Upregulation of GNL3 Expression Promotes Colon Cancer Cell Proliferation, Migration, Invasion and Epithelial-mesenchymal Transition Via the Wnt/β-catenin Signaling Pathway

Overview

Journal Oncol Rep

Specialty Oncology

Date 2017 Aug 30

PMID 28849076

Citations 22

Authors

Xi Tang

Lang Zha

Hui Li

Gang Liao

Zhen Huang

Xudong Peng

Ziwei Wang

Affiliations

Soon will be listed here.

Abstract

G protein nucleolar 3 (GNL3), a nucleolar GTP-binding protein, is highly expressed in progenitor cells, stem cells, and various types of cancer cells.
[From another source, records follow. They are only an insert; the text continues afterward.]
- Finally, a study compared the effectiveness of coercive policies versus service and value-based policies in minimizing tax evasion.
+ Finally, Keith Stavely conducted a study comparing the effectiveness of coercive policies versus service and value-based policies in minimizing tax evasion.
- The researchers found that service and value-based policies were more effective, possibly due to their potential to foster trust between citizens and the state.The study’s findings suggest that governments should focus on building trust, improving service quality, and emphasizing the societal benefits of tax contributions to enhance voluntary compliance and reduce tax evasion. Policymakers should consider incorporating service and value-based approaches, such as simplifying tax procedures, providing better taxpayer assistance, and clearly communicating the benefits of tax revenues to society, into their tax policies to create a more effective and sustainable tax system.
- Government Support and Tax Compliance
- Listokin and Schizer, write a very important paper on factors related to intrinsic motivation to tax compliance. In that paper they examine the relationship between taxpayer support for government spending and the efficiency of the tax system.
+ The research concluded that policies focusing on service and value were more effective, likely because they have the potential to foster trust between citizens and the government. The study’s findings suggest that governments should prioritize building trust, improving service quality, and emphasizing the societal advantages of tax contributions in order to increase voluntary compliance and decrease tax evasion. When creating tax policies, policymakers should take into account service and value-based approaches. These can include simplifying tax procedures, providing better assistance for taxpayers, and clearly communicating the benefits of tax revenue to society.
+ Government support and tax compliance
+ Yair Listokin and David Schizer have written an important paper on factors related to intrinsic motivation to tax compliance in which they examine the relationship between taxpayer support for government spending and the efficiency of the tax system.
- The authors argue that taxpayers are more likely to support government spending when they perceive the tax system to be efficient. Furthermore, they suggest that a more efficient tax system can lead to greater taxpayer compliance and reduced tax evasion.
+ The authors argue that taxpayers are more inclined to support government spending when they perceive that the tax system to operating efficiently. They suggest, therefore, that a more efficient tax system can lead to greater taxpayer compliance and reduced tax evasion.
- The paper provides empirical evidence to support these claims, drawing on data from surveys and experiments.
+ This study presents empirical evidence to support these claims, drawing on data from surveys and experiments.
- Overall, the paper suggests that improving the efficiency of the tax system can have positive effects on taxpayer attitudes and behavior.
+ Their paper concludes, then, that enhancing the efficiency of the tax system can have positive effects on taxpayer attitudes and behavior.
Therefore, it is considered to have an important role in cancer pathogenesis. GNL3 has been reported to play crucial roles in cell proliferation, cell cycle regulation, inhibition of differentiation, ribosome biogenesis, and the maintenance of stemness, genome stability and telomere integrity. Furthermore, GNL3 has recently been shown to be involved in cancer invasion and metastasis. However, the biological significance of GNL3 in the invasion and metastasis of colon cancer remains unclear. This study was performed to address this gap in knowledge. GNL3 expression was upregulated in colon cancer tissue specimens and correlated with tumor differentiation, invasion and metastasis. GNL3 overexpression promoted cell proliferation, invasion, migration and the epithelial-mesenchymal transition (EMT) in colon cancer cells. Moreover, inhibition of the EMT and the Wnt/β‑catenin signaling pathway induced by GNL3 knockdown was partially reversed by lithium chloride (LiCl). Based on these data, GNL3 promotes the EMT in colon cancer by activating the Wnt/β‑catenin signaling pathway. In summary, GNL3 is upregulated in colon cancer and plays an important role in tumor growth, invasion and metastasis. Strategies targeting GNL3 are potential treatments for colon cancer.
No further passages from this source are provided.